= Dale Sommers =

American radio personality

Bruce Dale Sommers (November 26, 1943 – August 24, 2012), known by his nickname "The Truckin' Bozo", was an American radio personality, best known for his long-running country music show geared toward truck drivers. Sommers hosted the overnight show from Cincinnati, Ohio-based clear-channel station WLW from 1984 to 2004, and it was carried by a small network of similarly high-powered stations across the United States. Sommers discontinued playing music on his nightly show, focusing on general and truck news, and talk from his listeners. Sommers announced his retirement from radio in 2004, but XM Satellite Radio was successful in getting him to do an afternoon truck show, which aired on Sirius Satellite Radio and XM from 4 PM to 7 PM Eastern time. Sommers retired from XM/Sirius on June 21, 2012, only to return for the last time on July 16, 2012.

==Biography==

===History===
Born Glen Council in Humboldt, Tennessee, Sommers moved to Cincinnati with his family at the age of 15. The next year (1959), be began working for WAEF. Sommers worked for other local radio stations in Cincinnati, as well as in Evansville, Indianapolis, Seattle, San Diego, Miami, and Kansas City, before settling back at WLW in 1984. His nickname "The Truckin' Bozo" reportedly came from his former boss at WLW, Randy Michaels. During a station remodeling, Michaels saw Sommers kick a wall. Unfortunately, its supports had been removed and it came crashing down across a desk, prompting Michaels to call Sommers “a bozo.” Sommers retired from WLW in 2003 but shortly thereafter assumed work at XM, joining the Open Road channel in a daytime slot. Sommers would remain with the channel through its merger with Sirius's Road Dog Trucking channel up until shortly before his death.

===Catching a robber===
"The Bozo" made national headlines when he helped to catch a robber at a convenience store in Camilla, Georgia. Sommers was talking live on the air with regular caller Linda Driskill, known as "Mississippi Lady" to listeners, when he heard Driskill admonish someone not to come behind her counter. She then hung up the phone. Sommers was concerned for her safety, so he called the Camilla police (who knew Driskill from Sommers' show). The police responded to Driskill's store and quickly apprehended the robber.

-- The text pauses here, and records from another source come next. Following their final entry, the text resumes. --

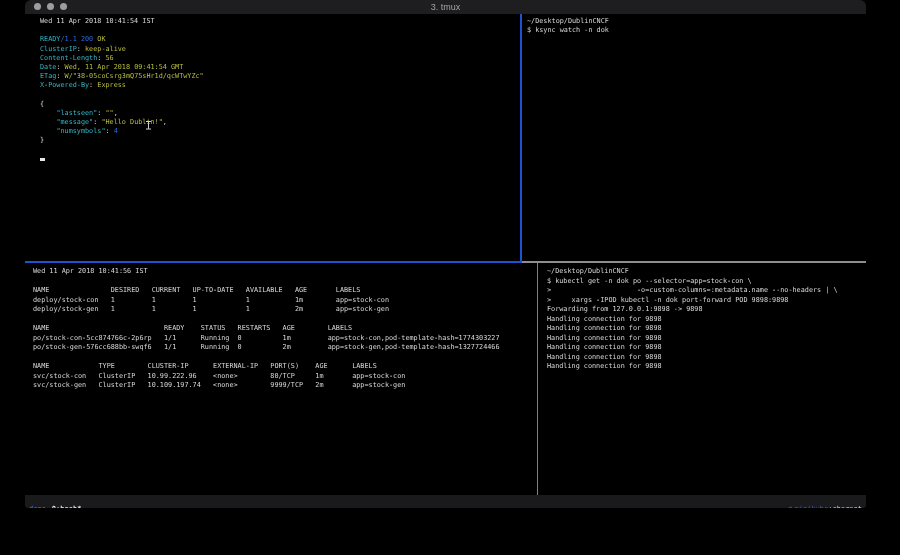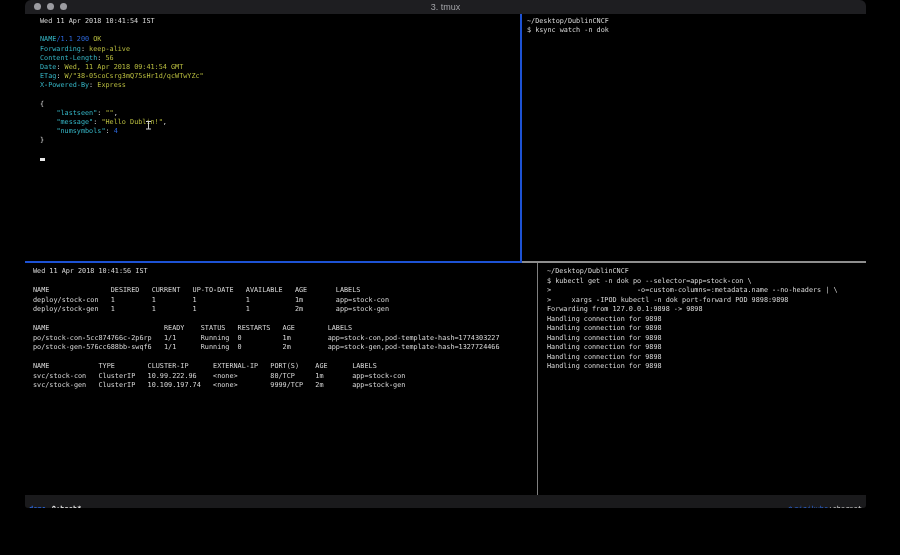--- a/index.html
+++ b/index.html
@@ -65,7 +65,7 @@
     <div class="pane pane-tl">
       <div class="ln"><span class="white">Wed 11 Apr 2018 10:41:54 IST</span></div>
       <div class="ln"></div>
-      <div class="ln"><span class="cyan">NAME</span><span class="blue">/1.1 200</span><span> </span><span class="yellow">OK</span></div>
+      <div class="ln"><span class="cyan">READY</span><span class="blue">/1.1 200</span><span> </span><span class="yellow">OK</span></div>
       <div class="ln"><span class="cyan">Forwarding</span><span class="white">: </span><span class="yellow">keep-alive</span></div>
       <div class="ln"><span class="cyan">Content-Length</span><span class="white">: </span><span class="yellow">56</span></div>
       <div class="ln"><span class="cyan">Date</span><span class="white">: </span><span class="yellow">Wed, 11 Apr 2018 09:41:54 GMT</span></div>

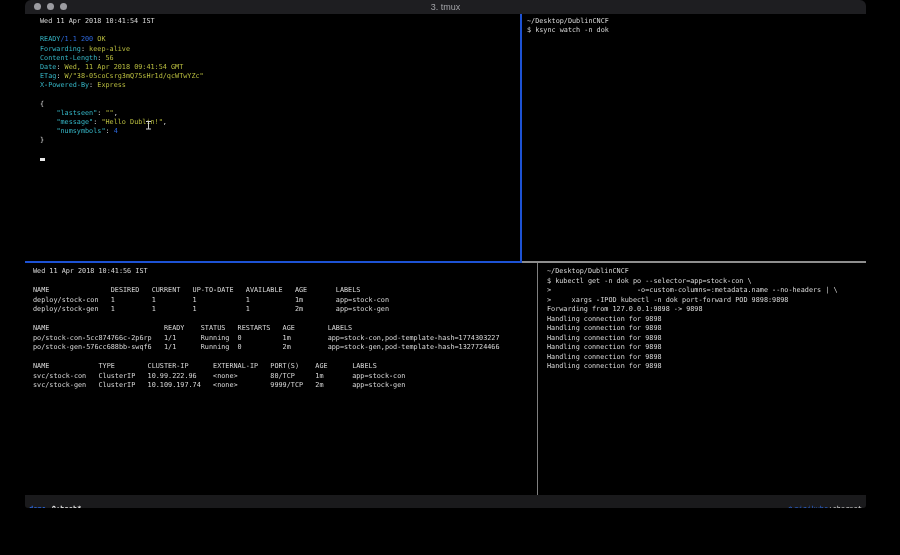--- a/index.html
+++ b/index.html
@@ -66,7 +66,7 @@
       <div class="ln"><span class="white">Wed 11 Apr 2018 10:41:54 IST</span></div>
       <div class="ln"></div>
       <div class="ln"><span class="cyan">READY</span><span class="blue">/1.1 200</span><span> </span><span class="yellow">OK</span></div>
-      <div class="ln"><span class="cyan">Forwarding</span><span class="white">: </span><span class="yellow">keep-alive</span></div>
+      <div class="ln"><span class="cyan">ClusterIP</span><span class="white">: </span><span class="yellow">keep-alive</span></div>
       <div class="ln"><span class="cyan">Content-Length</span><span class="white">: </span><span class="yellow">56</span></div>
       <div class="ln"><span class="cyan">Date</span><span class="white">: </span><span class="yellow">Wed, 11 Apr 2018 09:41:54 GMT</span></div>
       <div class="ln"><span class="cyan">ETag</span><span class="white">: </span><span class="yellow">W/"38-05coCsrg3mQ75sHr1d/qcWTwYZc"</span></div>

===Comments on Mexicans===
Sommers has raised some controversy among Mexican truckers for his apparent negative comments on the radio regarding cross-border trucking. He was often heard supporting bans on Mexican trucks in the United States.

==Family and health==
Sommers was married to Sharon Cox Sommers for 35 years. Sharon ran a travel agency until May 2004 and retired from the travel business. She died August 10, 2016, at her home in Mason, Ohio. Dale and Sharon spent approximately nine months a year in Florida and the summer months in Cincinnati. Sommers had a studio in his Florida home and also in his Cincinnati home so he could continue working from both locations.

One of his sons is the media executive Sean Compton. another son, Steve Sommers, took over his father's overnight time slot on WLW; that show continued until iHeartMedia fired him in 2020 in a combination of financially related layoffs and disputes over the show's content.

In later years, Sommers was diagnosed with Addison's disease and insulin-dependent diabetes, which factored into his retirement from terrestrial radio. Despite his health difficulties, he maintained his satellite radio show until shortly before his death.

==Death==
On the morning of August 24, 2012, Sommers died in a hospice facility near his home in Hernando, Florida at the age of 68.